▶ [Edit tracking data]:
= = = =

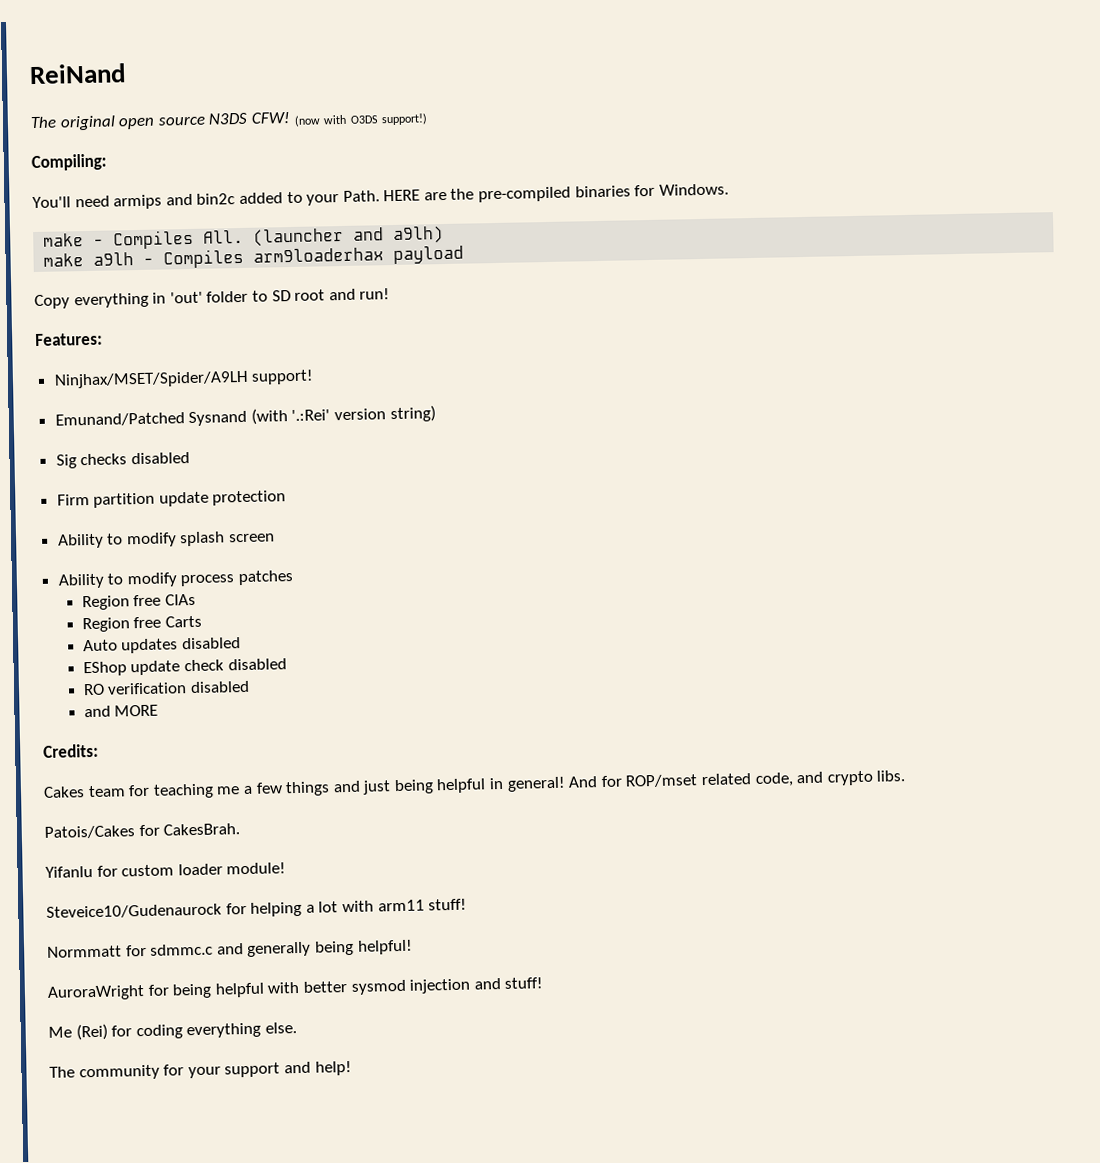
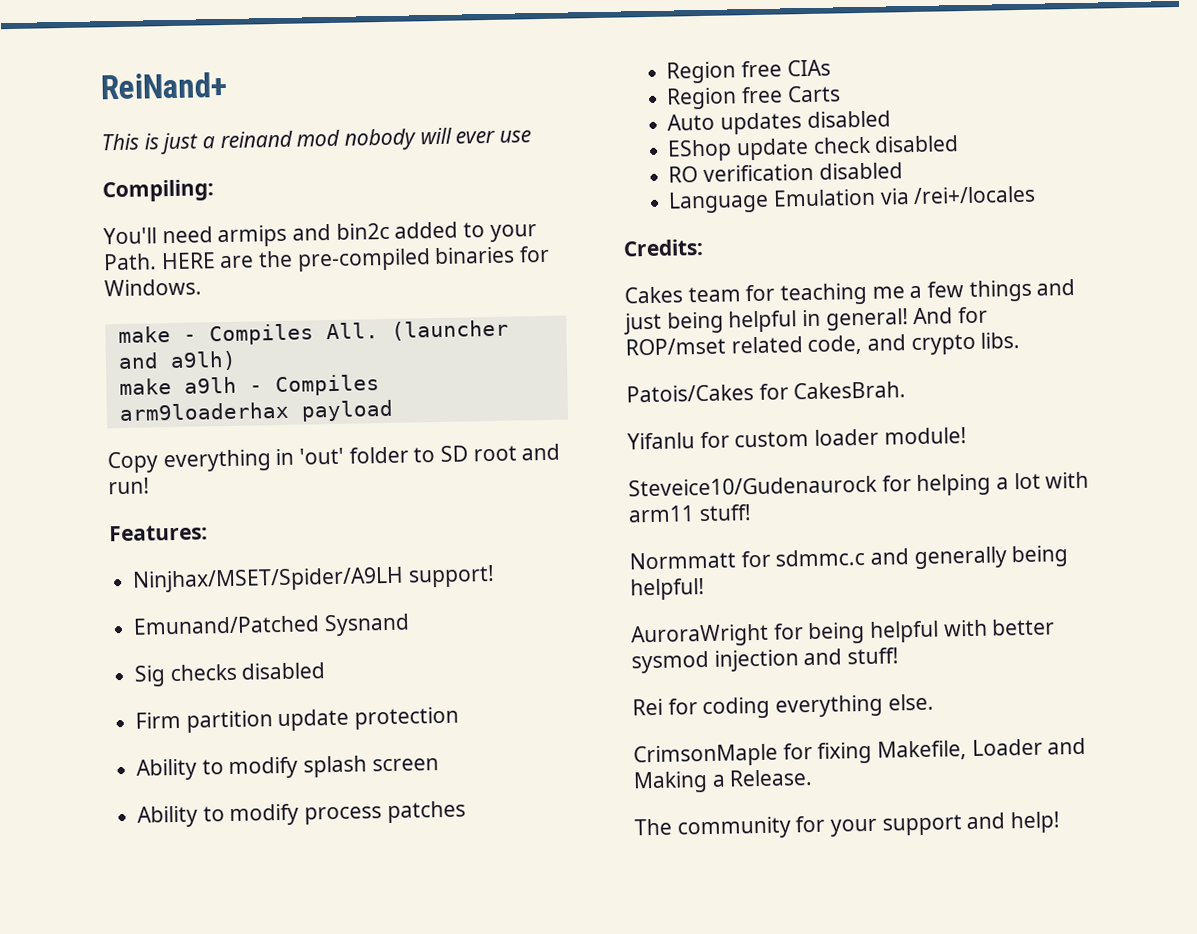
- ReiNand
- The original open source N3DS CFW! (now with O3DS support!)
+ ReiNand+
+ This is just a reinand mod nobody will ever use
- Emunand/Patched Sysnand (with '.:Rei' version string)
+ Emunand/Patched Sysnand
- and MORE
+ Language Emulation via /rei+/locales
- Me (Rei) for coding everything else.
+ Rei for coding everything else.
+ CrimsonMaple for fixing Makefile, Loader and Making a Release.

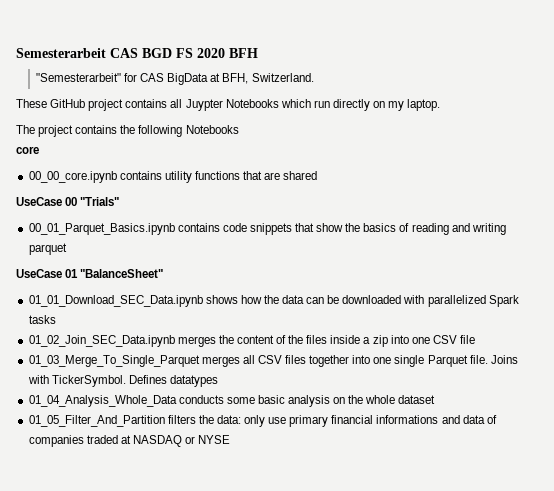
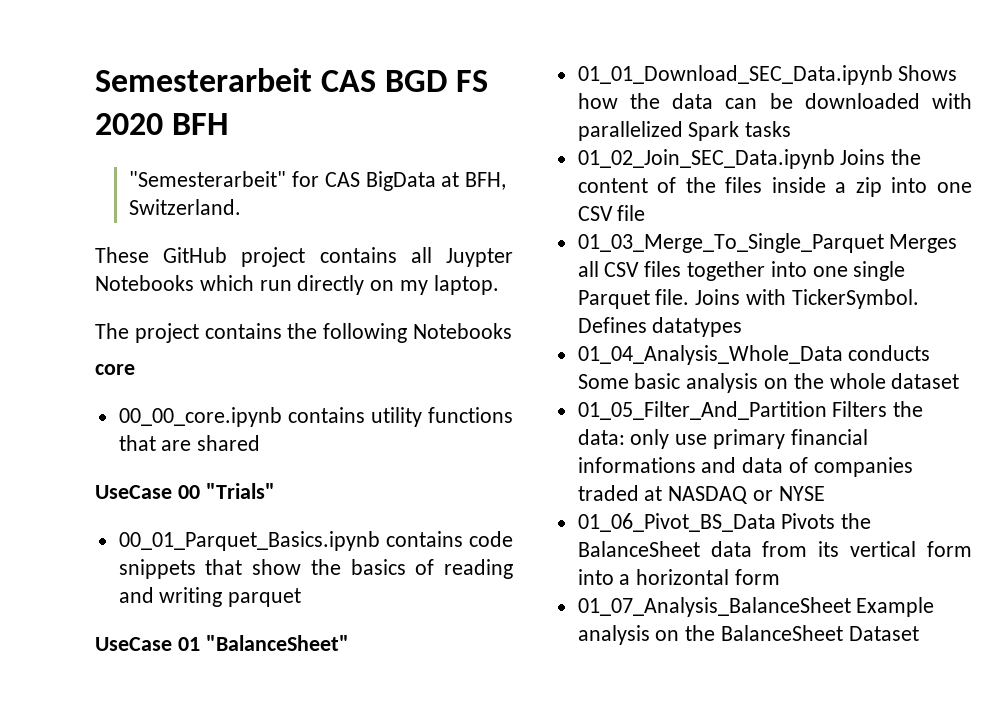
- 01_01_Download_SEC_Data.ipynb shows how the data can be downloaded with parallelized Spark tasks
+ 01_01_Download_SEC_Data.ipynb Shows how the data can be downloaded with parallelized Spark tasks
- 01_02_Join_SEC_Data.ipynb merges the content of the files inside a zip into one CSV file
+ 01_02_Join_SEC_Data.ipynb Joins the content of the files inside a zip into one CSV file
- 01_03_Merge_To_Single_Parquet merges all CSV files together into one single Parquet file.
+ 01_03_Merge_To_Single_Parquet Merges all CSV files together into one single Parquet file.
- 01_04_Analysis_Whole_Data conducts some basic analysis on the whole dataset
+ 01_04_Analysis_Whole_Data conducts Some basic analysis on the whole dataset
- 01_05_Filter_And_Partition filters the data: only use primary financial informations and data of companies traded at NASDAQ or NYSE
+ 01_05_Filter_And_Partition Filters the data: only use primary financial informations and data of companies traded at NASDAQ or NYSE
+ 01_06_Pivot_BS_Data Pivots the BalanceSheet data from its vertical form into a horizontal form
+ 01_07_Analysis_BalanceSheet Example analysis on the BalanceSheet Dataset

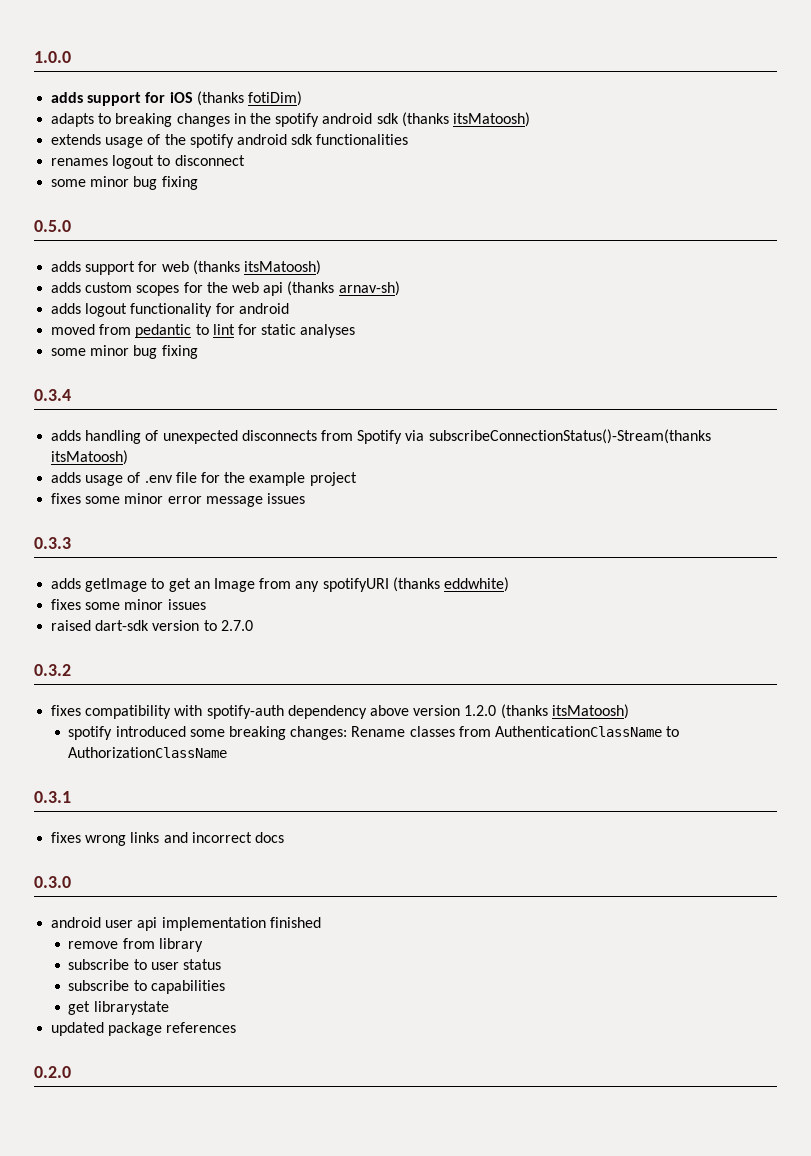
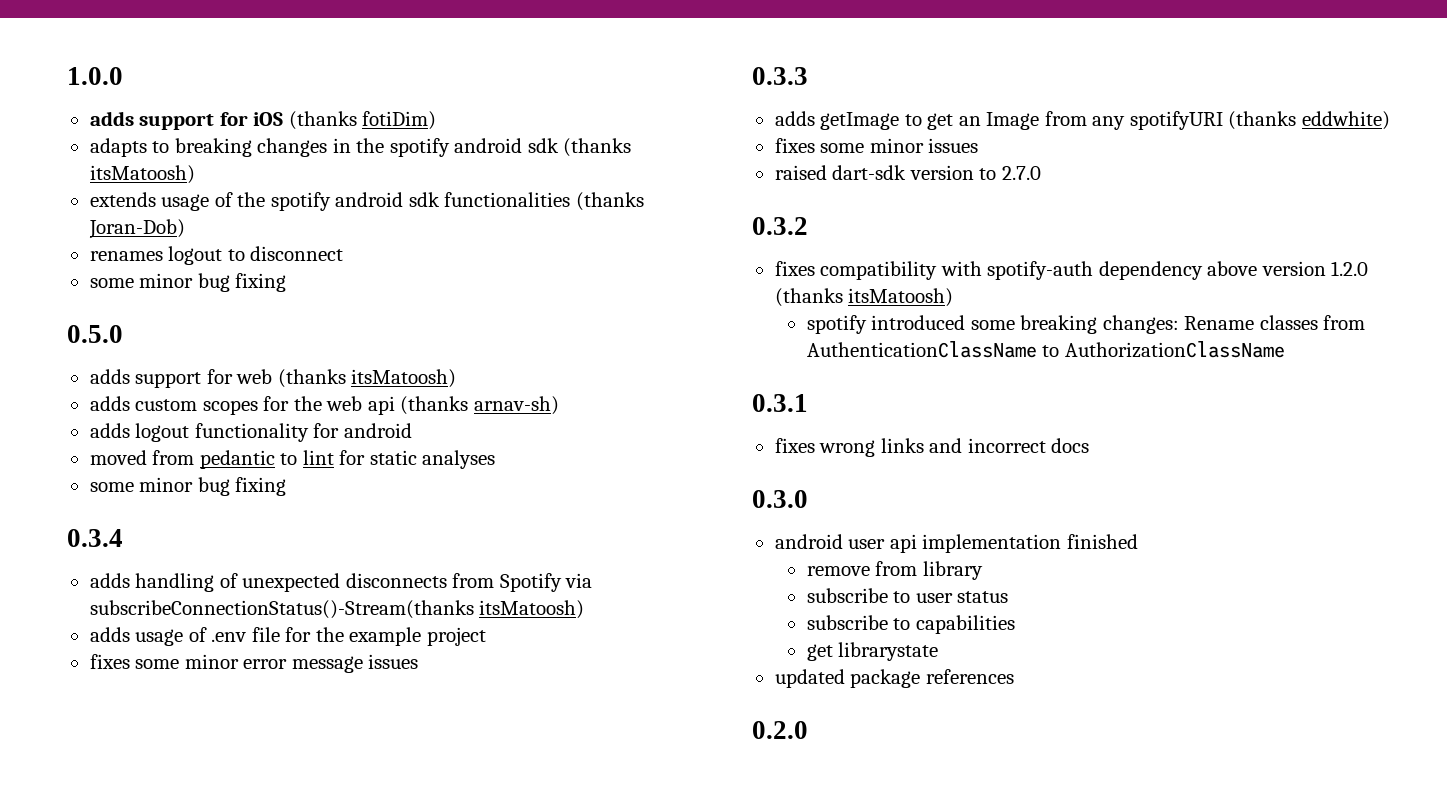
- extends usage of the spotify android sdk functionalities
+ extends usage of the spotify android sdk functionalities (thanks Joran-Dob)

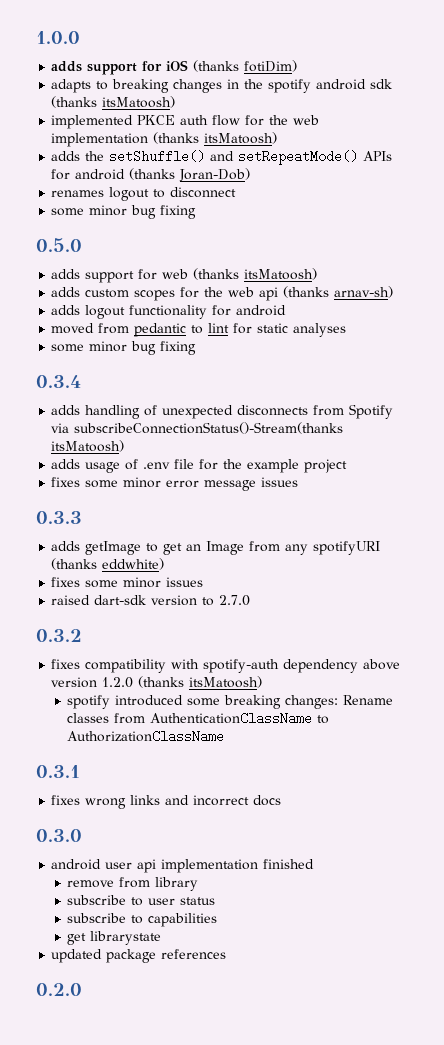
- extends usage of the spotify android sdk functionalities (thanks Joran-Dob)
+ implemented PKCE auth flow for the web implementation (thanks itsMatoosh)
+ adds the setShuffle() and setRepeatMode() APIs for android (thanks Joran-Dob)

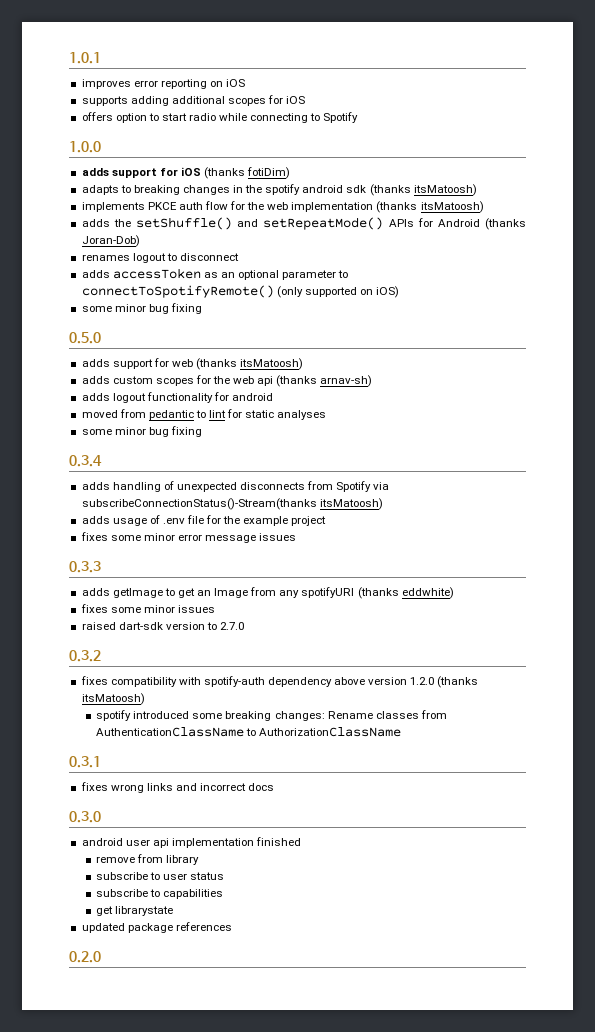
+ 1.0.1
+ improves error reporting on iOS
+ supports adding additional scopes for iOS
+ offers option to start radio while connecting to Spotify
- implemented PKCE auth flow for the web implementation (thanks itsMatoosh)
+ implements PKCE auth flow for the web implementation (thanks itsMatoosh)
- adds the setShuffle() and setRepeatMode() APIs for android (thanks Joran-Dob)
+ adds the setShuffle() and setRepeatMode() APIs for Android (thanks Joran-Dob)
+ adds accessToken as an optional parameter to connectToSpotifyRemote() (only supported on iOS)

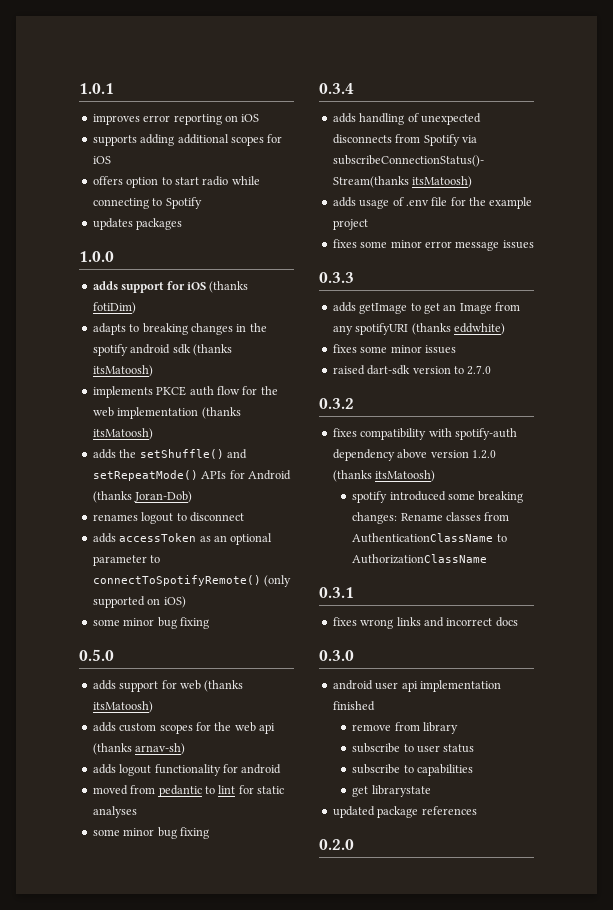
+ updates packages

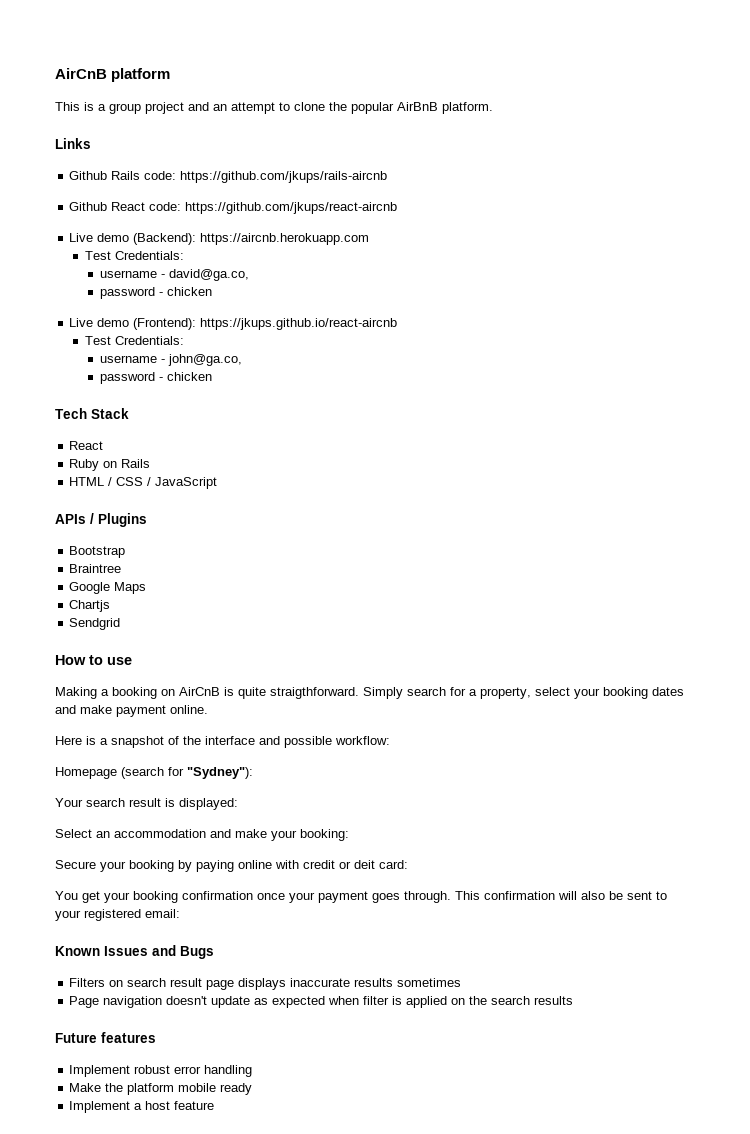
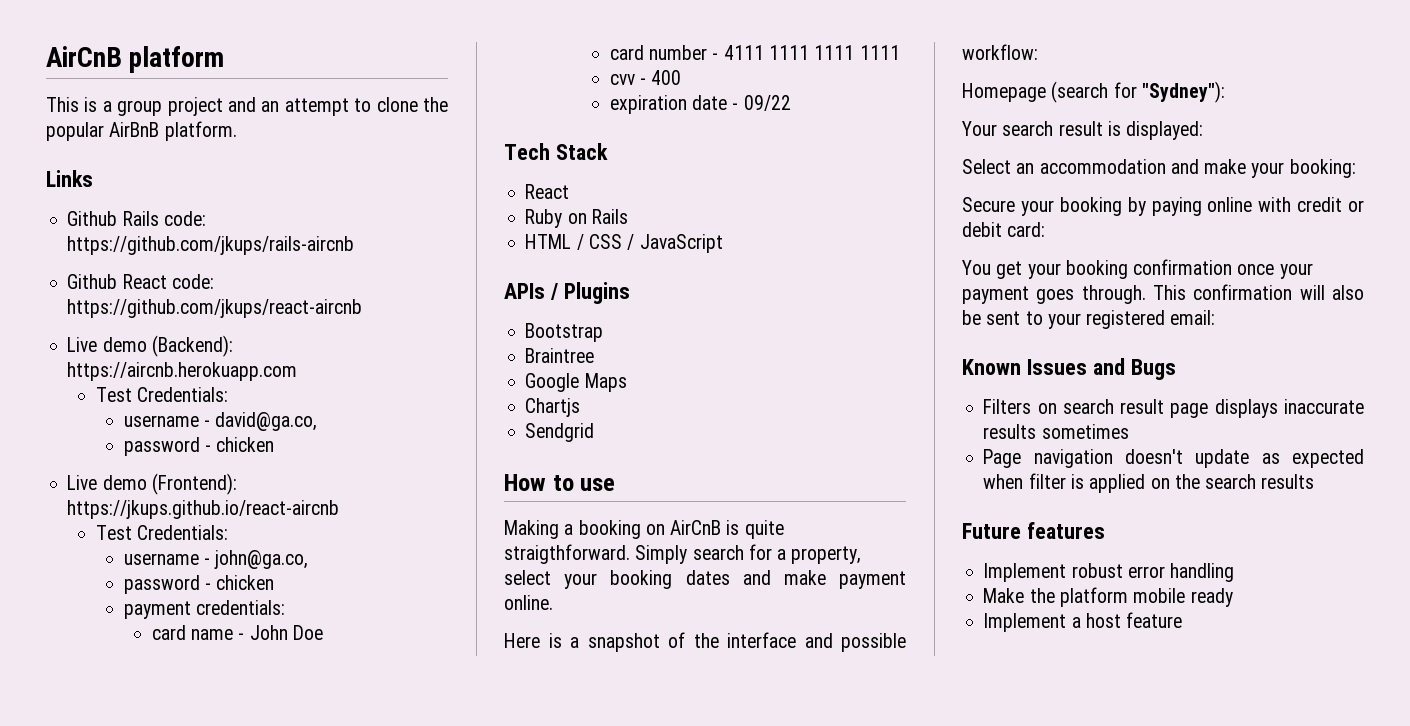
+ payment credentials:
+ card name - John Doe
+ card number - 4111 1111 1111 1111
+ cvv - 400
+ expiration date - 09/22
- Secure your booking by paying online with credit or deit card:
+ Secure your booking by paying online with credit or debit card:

= = = =

▶ [What you will do]: Note every line of the records that holds the word "companies", and copy it.

▶ [Reply]:
- 01_05_Filter_And_Partition filters the data: only use primary financial informations and data of companies traded at NASDAQ or NYSE
+ 01_05_Filter_And_Partition Filters the data: only use primary financial informations and data of companies traded at NASDAQ or NYSE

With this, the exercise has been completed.